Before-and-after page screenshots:
· · ·

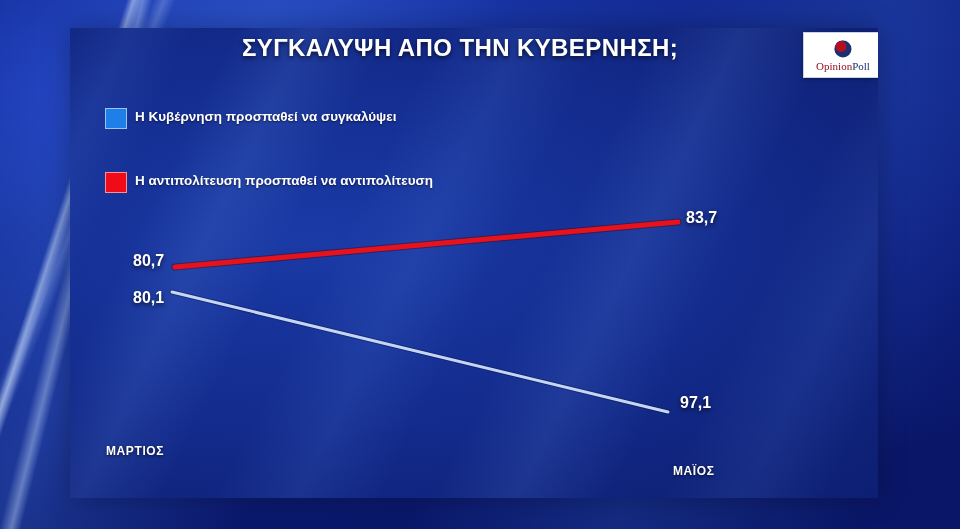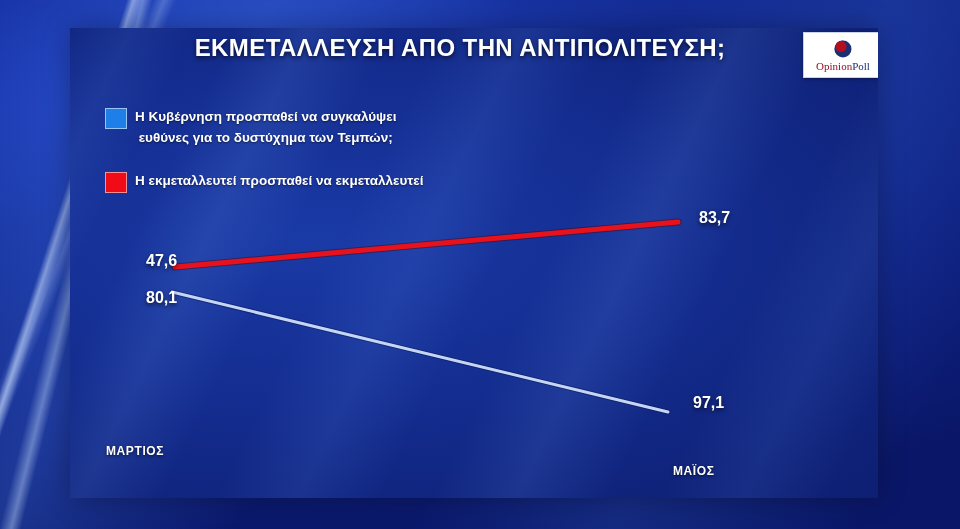"ΣΥΓΚΑΛΥΨΗ ΑΠΟ ΤΗΝ ΚΥΒΕΡΝΗΣΗ;" div.title-line { html: none -> <div>ΣΥΓΚΑΛΥΨΗ ΑΠΟ ΤΗΝ ΚΥΒΕΡΝΗΣΗ;</div> }
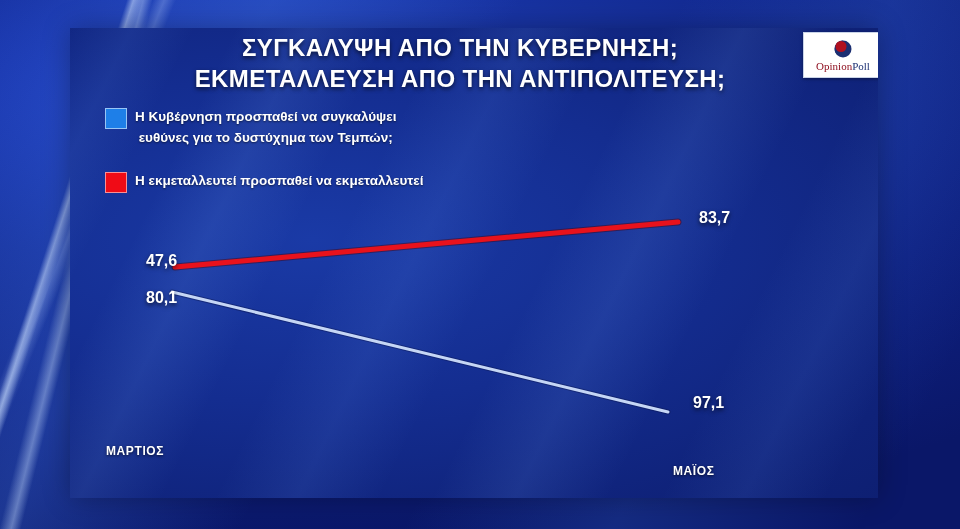"ΕΚΜΕΤΑΛΛΕΥΣΗ ΑΠΟ ΤΗΝ ΑΝΤΙΠΟΛΙΤΕΥΣΗ;" div.title-line { html: <div>ΕΚΜΕΤΑΛΛΕΥΣΗ ΑΠΟ ΤΗΝ ΑΝΤΙΠΟΛΙΤΕΥΣΗ;</div> -> none }
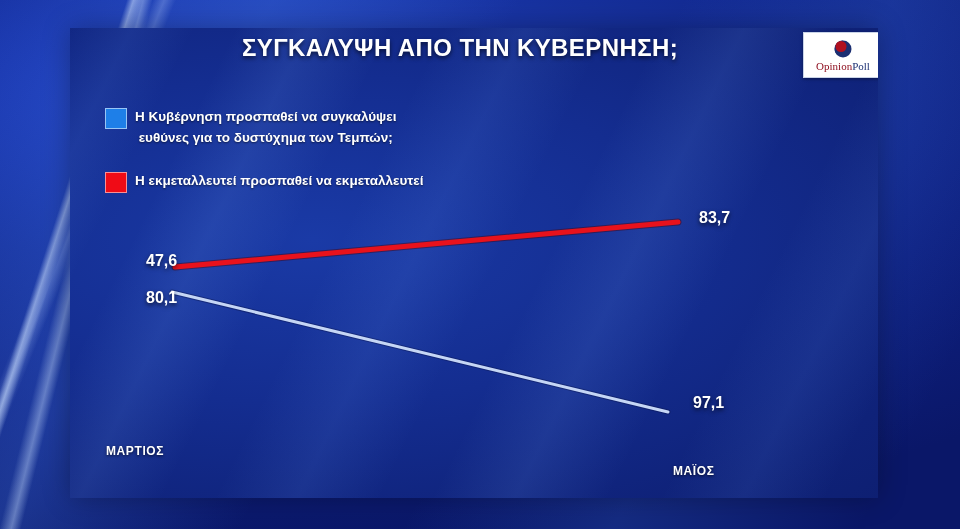"ευθύνες για το δυστύχημα των" div.legend-text { html: <div>ευθύνες για το δυστύχημα των Τεμπών;</div> -> none }
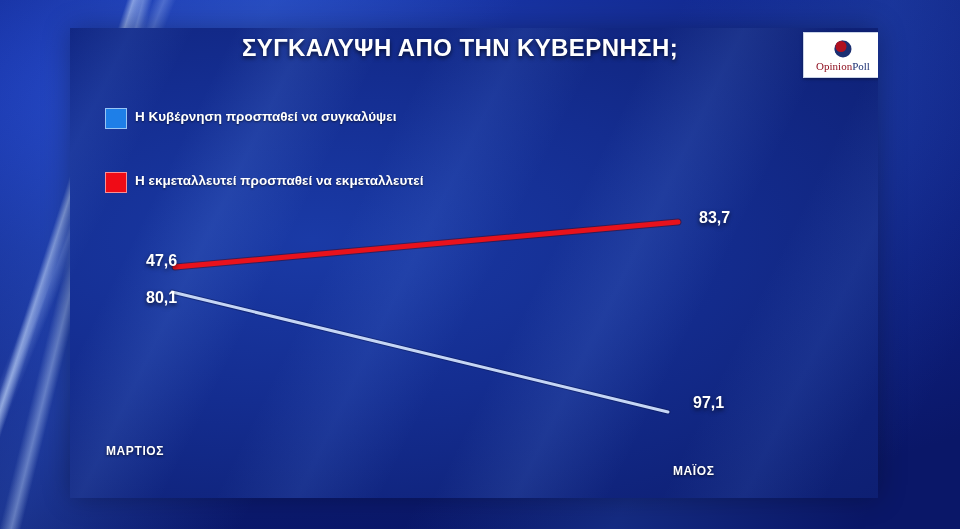"Η εκμεταλλευτεί προσπαθεί να" div.legend-text { text: εκμεταλλευτεί προσπαθεί να εκμεταλλευτεί -> αντιπολίτευση προσπαθεί να αντιπολίτευση }
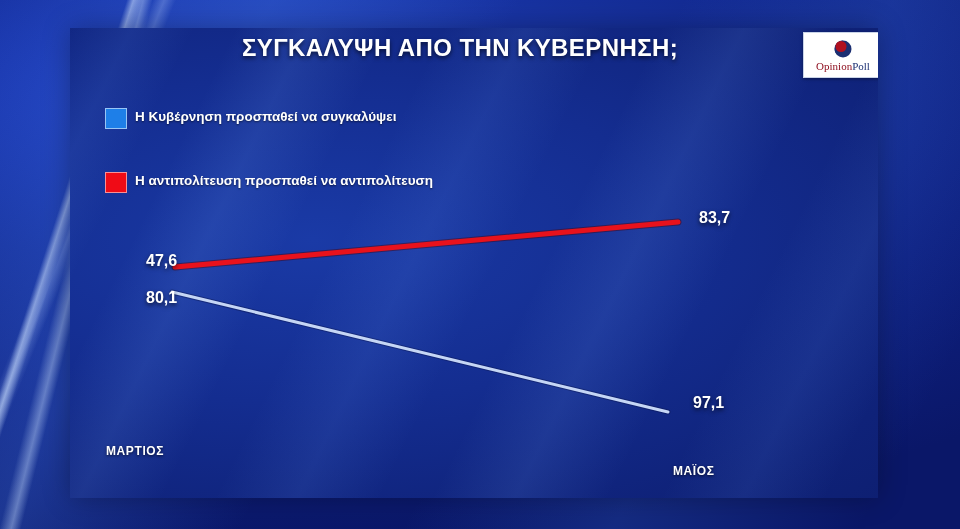"83,7" .value-label { margin-left: 13px -> none }
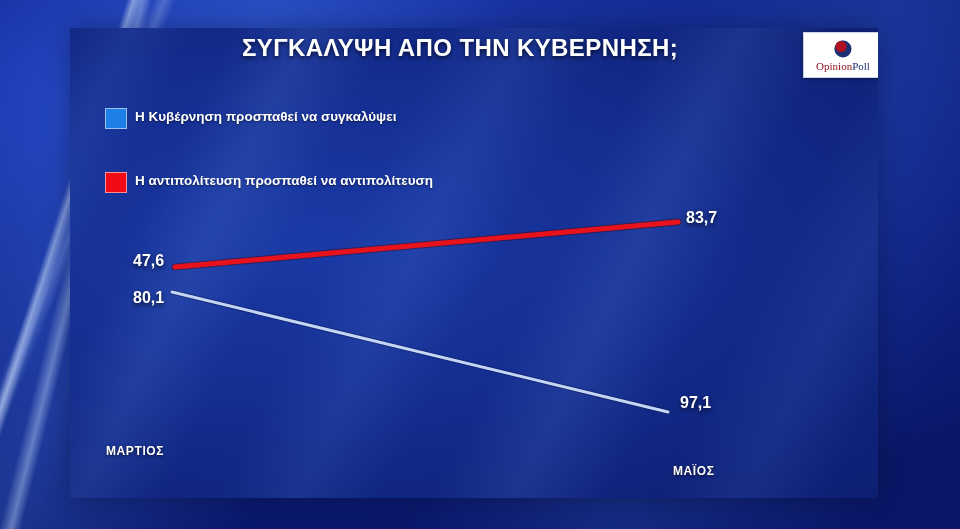"47,6" div.value-label { text: 47,6 -> 80,7 }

· · ·

■ **HOW TO COMPLETE THIS TASK**
Leaving aside the images, write out the entries above word for word.

■ **ANSWER**
"ΣΥΓΚΑΛΥΨΗ ΑΠΟ ΤΗΝ ΚΥΒΕΡΝΗΣΗ;" div.title-line { html: none -> <div>ΣΥΓΚΑΛΥΨΗ ΑΠΟ ΤΗΝ ΚΥΒΕΡΝΗΣΗ;</div> }
"ΕΚΜΕΤΑΛΛΕΥΣΗ ΑΠΟ ΤΗΝ ΑΝΤΙΠΟΛΙΤΕΥΣΗ;" div.title-line { html: <div>ΕΚΜΕΤΑΛΛΕΥΣΗ ΑΠΟ ΤΗΝ ΑΝΤΙΠΟΛΙΤΕΥΣΗ;</div> -> none }
"ευθύνες για το δυστύχημα των" div.legend-text { html: <div>ευθύνες για το δυστύχημα των Τεμπών;</div> -> none }
"Η εκμεταλλευτεί προσπαθεί να" div.legend-text { text: εκμεταλλευτεί προσπαθεί να εκμεταλλευτεί -> αντιπολίτευση προσπαθεί να αντιπολίτευση }
"83,7" .value-label { margin-left: 13px -> none }
"47,6" div.value-label { text: 47,6 -> 80,7 }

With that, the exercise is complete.